In its Asian Development Outlook (ADO) update, the Manila-based lending agency improved its economic growth rate forecast for the south Asian region to 7.1% from 4.9% in June but kept Pakistan’s growth forecast unchanged at 2%.
The bank said Pakistan growth rate of 2% for FY2021 assumed that the Covid-19 impact will subside by the end of 2020 the end of the second quarter of FY2021 allowing global conditions to normalise and economic sentiment to improve.
It also assumed the resumption of structural reform under an ongoing IMF Extended Fund Facility programme to address macroeconomic imbalances.
On the supply side, agriculture was expected to continue to lend impetus to the GDP growth. Growth in industry is forecast to improve in FY2021, led predominantly by construction and small-scale manufacturing.

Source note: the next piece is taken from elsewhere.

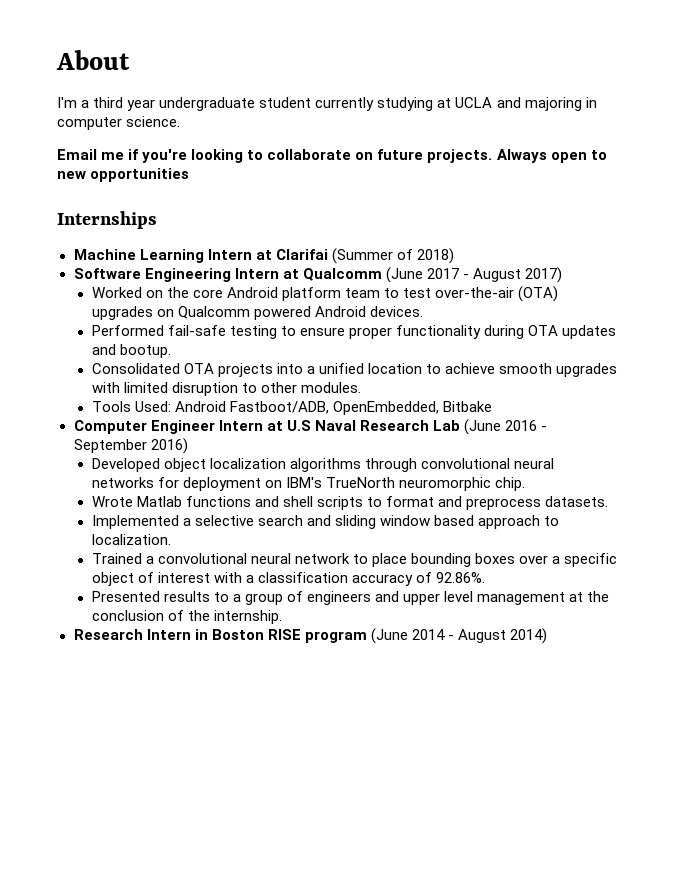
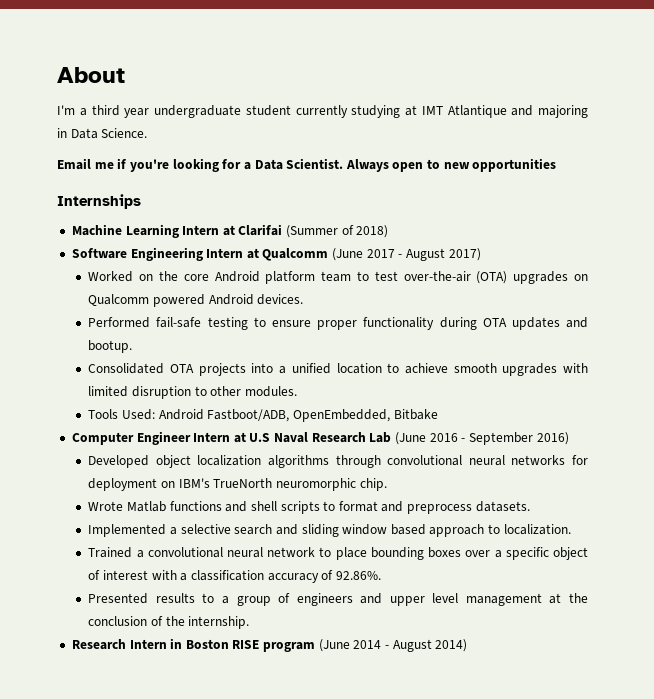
[455,97,493,108] UCLA -> [421,105,507,118] IMT Atlantique
[57,116,181,130] computer science. -> [70,128,148,139] Data Science.
[247,149,493,163] to collaborate on future projects. -> [222,158,344,170] for a Data Scientist.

In addition to the normalisation of global economic conditions, improved market sentiment, and stronger business and consumer confidence expected with the easing of the Covid-19 pandemic by the end of the first half of FY2021, a relatively low policy rate should facilitate the financing of industrial initiatives.
Spurred by improved growth in agriculture and industry, coupled with an expected improvement in domestic demand overall, services should also contribute to growth in FY2021, the ADB said.
It expected the inflation to slow to 7.5% in FY2021, lower than earlier forecasts driven by the expected economic recovery, but tempered by expenditure reform, and the government’s decision to stop borrowing from the central bank, which should help slow growth in the money supply to 14.2% in FY2021.
An upside risk to the inflation forecast is global oil prices rising higher than currently projected in FY2021. A greater risk would be electricity tariff increases currently under consideration to improve cost recovery in the industry and help bring down government subsidies.
The fiscal deficit is forecast to decline to the equivalent of 7% of GDP in FY2021. Revenue is projected to increase, reflecting ambitious revenue-mobilisation targets following initiatives to withdraw tax exemptions, rationalise tax concessions, and broaden the tax base.
This forecast depends on Covid-19 risks subsiding and rapid economic recovery to pre-pandemic norms.
Fiscal expenditure is projected to increase only slightly as the anticipated curtailment of some current expenditures such as subsidies somewhat compensate for higher development and social sector spending, which will continue to rise to support growth and economic recovery.
The current account deficit is anticipated to remain contained at the equivalent of 2.4pc of GDP in FY2021.
Exports are expected to grow in FY2021 with the likely pickup in economic activity in Pakistan’s major trade partners, and as exports become more competitive thanks to government measures to reduce business costs.
Imports will rebound from a low base in FY2020 and, more importantly, in response to economic recovery in FY2021-and despite higher tariffs on imports of non-essential goods, the ADB said.
Remittances should continue to cushion the current account deficit but will likely be lower than in FY2020 with the layoff of Pakistani workers overseas, in particular the Middle East, as economic activity remains soft globally.
The ADB also anticipated continued improvement in the balance of payments and foreign reserve position in FY2021.
This prospect is due to a flexible, market-determined exchange rate regime adopted in early 2019, which significantly improved the FY2020 external position, the anticipated containment of fiscal and current account deficits, debt service suspension granted by the G-20 and increasing foreign direct investment.